**Prompt:**
An accurate, complete copy of the records below is required.

**Study material:**
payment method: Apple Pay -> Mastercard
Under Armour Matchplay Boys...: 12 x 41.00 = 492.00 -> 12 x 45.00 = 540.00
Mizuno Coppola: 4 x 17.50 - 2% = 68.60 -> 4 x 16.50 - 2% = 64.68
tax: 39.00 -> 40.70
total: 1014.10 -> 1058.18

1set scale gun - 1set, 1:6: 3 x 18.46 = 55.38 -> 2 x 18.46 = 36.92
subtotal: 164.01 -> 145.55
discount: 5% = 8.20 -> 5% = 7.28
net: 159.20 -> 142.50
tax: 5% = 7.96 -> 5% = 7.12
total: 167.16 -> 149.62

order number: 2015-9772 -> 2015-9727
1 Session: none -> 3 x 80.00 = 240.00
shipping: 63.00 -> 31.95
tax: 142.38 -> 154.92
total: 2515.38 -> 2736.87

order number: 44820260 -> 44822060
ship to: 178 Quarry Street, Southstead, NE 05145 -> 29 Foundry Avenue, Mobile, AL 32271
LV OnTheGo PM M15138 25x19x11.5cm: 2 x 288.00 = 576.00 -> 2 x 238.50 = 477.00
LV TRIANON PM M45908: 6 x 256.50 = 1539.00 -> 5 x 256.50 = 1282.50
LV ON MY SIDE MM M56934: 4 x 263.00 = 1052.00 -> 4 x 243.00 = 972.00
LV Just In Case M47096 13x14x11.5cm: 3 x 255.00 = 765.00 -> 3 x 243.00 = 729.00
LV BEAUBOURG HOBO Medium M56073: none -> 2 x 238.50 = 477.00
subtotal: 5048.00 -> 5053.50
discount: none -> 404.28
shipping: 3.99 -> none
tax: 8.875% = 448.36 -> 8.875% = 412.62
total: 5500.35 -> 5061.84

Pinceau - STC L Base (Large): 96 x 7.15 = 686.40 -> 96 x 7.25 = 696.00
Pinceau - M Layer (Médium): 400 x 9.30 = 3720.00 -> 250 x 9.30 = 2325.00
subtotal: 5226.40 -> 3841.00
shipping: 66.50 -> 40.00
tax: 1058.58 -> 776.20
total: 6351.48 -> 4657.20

**Result of this exercise:**
payment method: Apple Pay -> Mastercard
Under Armour Matchplay Boys...: 12 x 41.00 = 492.00 -> 12 x 45.00 = 540.00
Mizuno Coppola: 4 x 17.50 - 2% = 68.60 -> 4 x 16.50 - 2% = 64.68
tax: 39.00 -> 40.70
total: 1014.10 -> 1058.18

1set scale gun - 1set, 1:6: 3 x 18.46 = 55.38 -> 2 x 18.46 = 36.92
subtotal: 164.01 -> 145.55
discount: 5% = 8.20 -> 5% = 7.28
net: 159.20 -> 142.50
tax: 5% = 7.96 -> 5% = 7.12
total: 167.16 -> 149.62

order number: 2015-9772 -> 2015-9727
1 Session: none -> 3 x 80.00 = 240.00
shipping: 63.00 -> 31.95
tax: 142.38 -> 154.92
total: 2515.38 -> 2736.87

order number: 44820260 -> 44822060
ship to: 178 Quarry Street, Southstead, NE 05145 -> 29 Foundry Avenue, Mobile, AL 32271
LV OnTheGo PM M15138 25x19x11.5cm: 2 x 288.00 = 576.00 -> 2 x 238.50 = 477.00
LV TRIANON PM M45908: 6 x 256.50 = 1539.00 -> 5 x 256.50 = 1282.50
LV ON MY SIDE MM M56934: 4 x 263.00 = 1052.00 -> 4 x 243.00 = 972.00
LV Just In Case M47096 13x14x11.5cm: 3 x 255.00 = 765.00 -> 3 x 243.00 = 729.00
LV BEAUBOURG HOBO Medium M56073: none -> 2 x 238.50 = 477.00
subtotal: 5048.00 -> 5053.50
discount: none -> 404.28
shipping: 3.99 -> none
tax: 8.875% = 448.36 -> 8.875% = 412.62
total: 5500.35 -> 5061.84

Pinceau - STC L Base (Large): 96 x 7.15 = 686.40 -> 96 x 7.25 = 696.00
Pinceau - M Layer (Médium): 400 x 9.30 = 3720.00 -> 250 x 9.30 = 2325.00
subtotal: 5226.40 -> 3841.00
shipping: 66.50 -> 40.00
tax: 1058.58 -> 776.20
total: 6351.48 -> 4657.20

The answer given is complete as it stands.